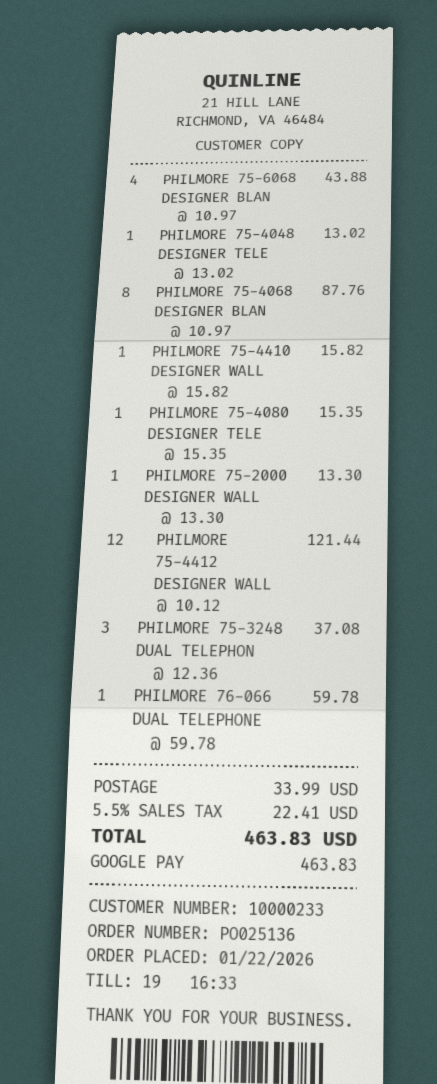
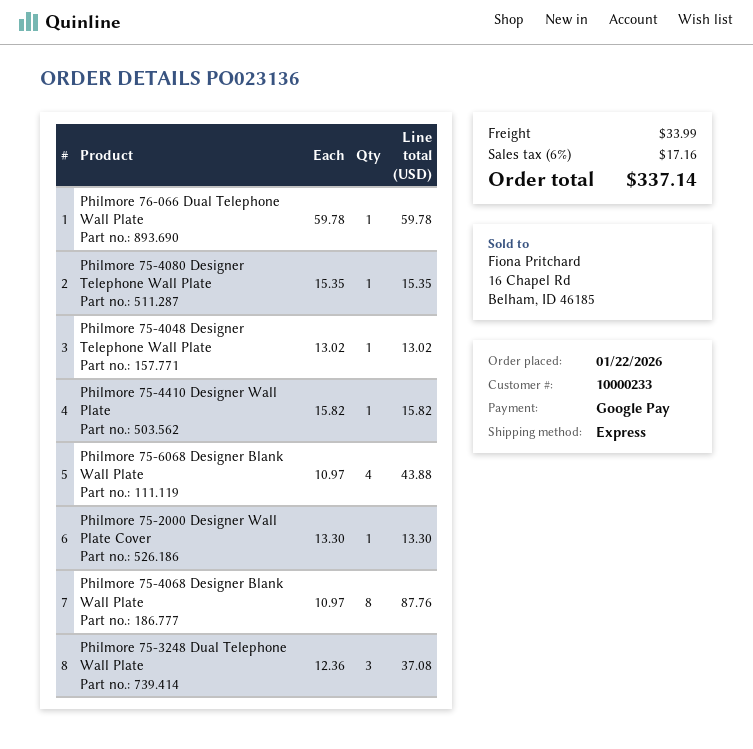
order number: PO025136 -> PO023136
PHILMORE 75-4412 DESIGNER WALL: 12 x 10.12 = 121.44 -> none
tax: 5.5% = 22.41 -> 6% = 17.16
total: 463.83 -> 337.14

--

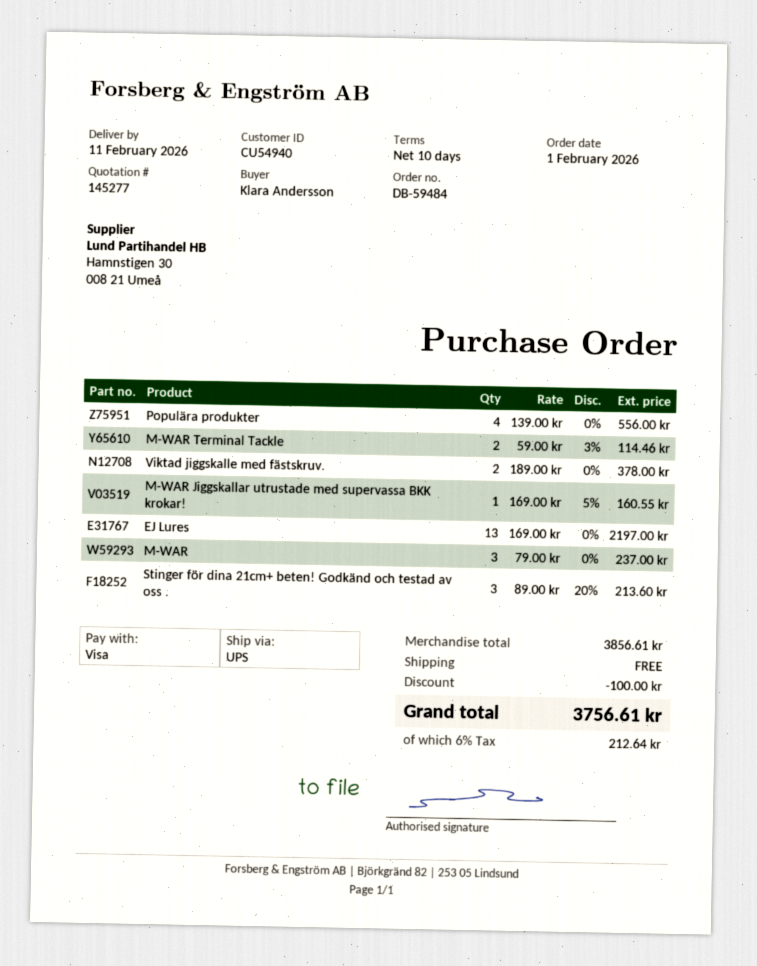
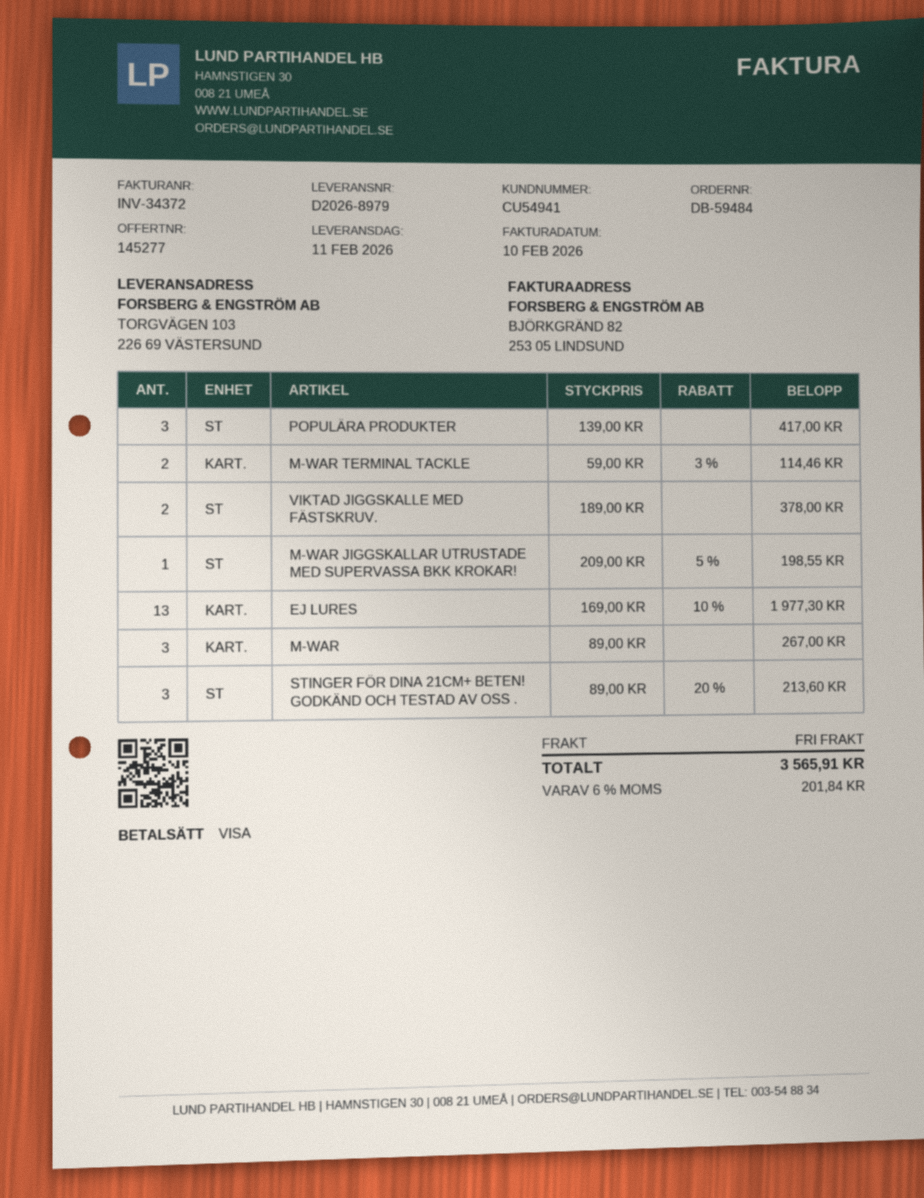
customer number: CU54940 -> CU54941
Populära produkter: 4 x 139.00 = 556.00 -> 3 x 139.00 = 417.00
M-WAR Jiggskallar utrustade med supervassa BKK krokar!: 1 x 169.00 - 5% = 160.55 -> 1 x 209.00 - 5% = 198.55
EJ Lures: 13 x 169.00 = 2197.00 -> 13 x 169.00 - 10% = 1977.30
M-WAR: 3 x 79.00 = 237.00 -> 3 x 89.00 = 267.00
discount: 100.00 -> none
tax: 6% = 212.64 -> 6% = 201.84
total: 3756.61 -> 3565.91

---

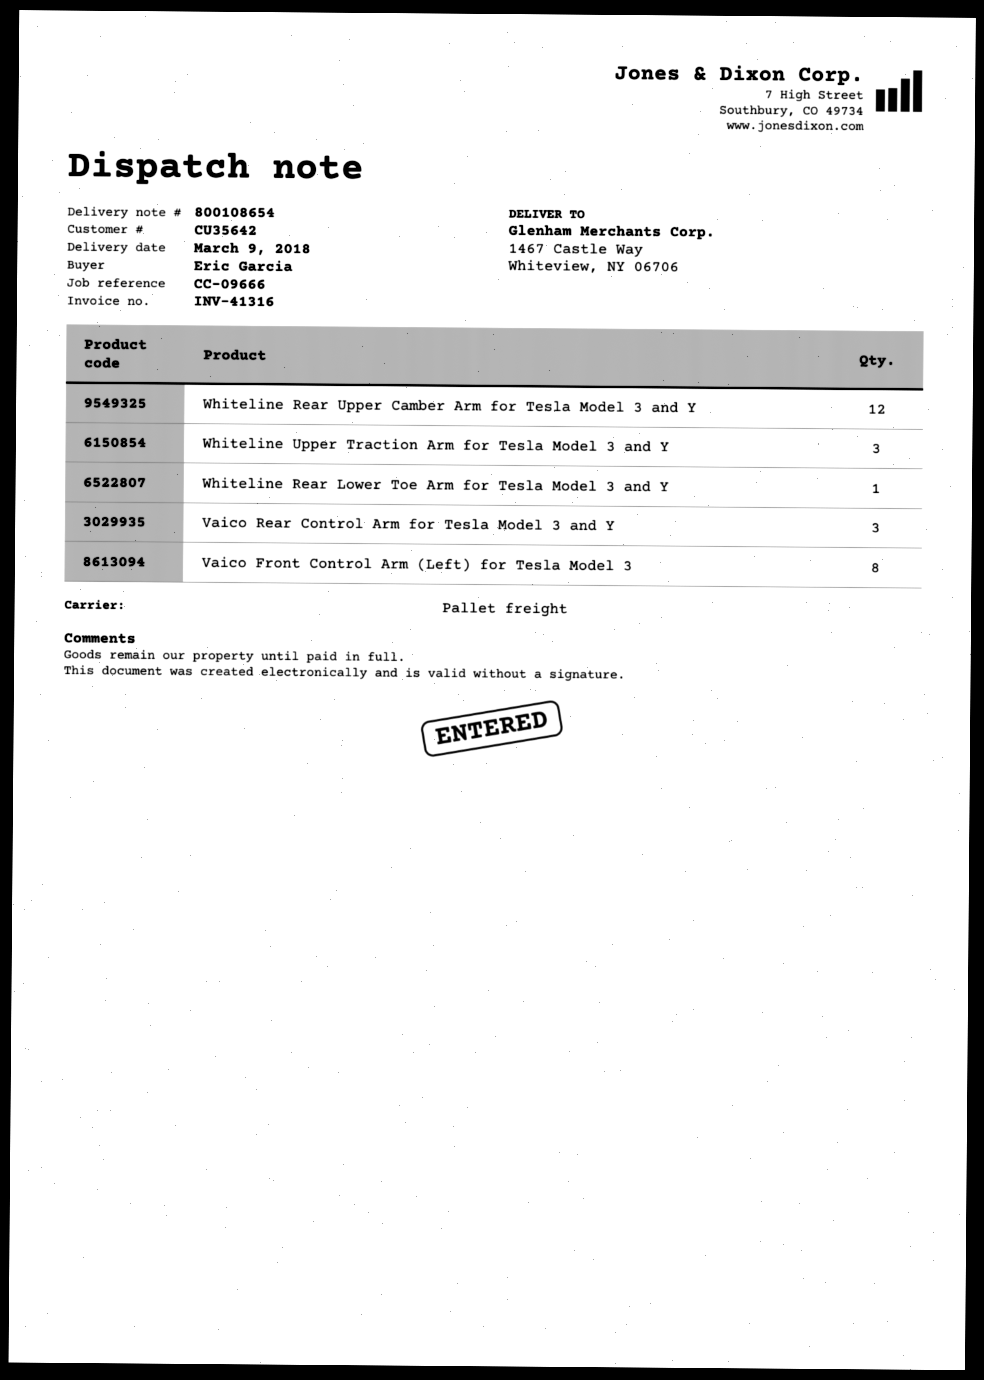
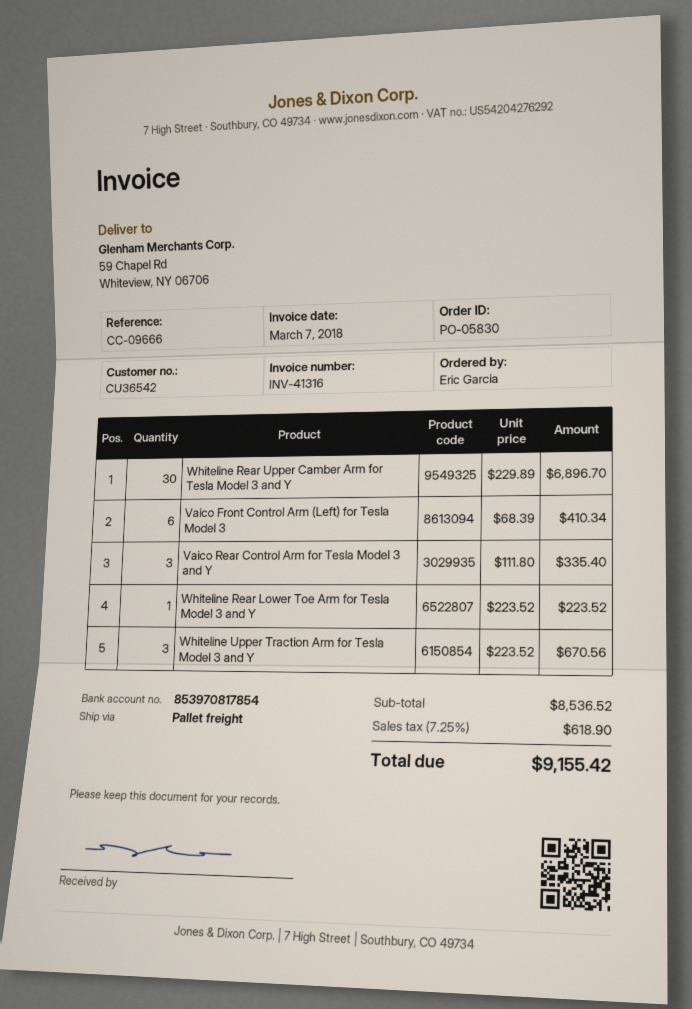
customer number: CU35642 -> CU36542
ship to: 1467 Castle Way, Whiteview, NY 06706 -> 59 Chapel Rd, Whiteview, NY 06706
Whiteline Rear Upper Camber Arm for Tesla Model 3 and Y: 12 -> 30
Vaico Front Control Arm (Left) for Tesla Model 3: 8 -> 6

_EXERCISE:_ Every line in the data above that includes the word "Tesla" should be copied.

_RESPONSE AREA:_
Whiteline Rear Upper Camber Arm for Tesla Model 3 and Y: 12 -> 30
Vaico Front Control Arm (Left) for Tesla Model 3: 8 -> 6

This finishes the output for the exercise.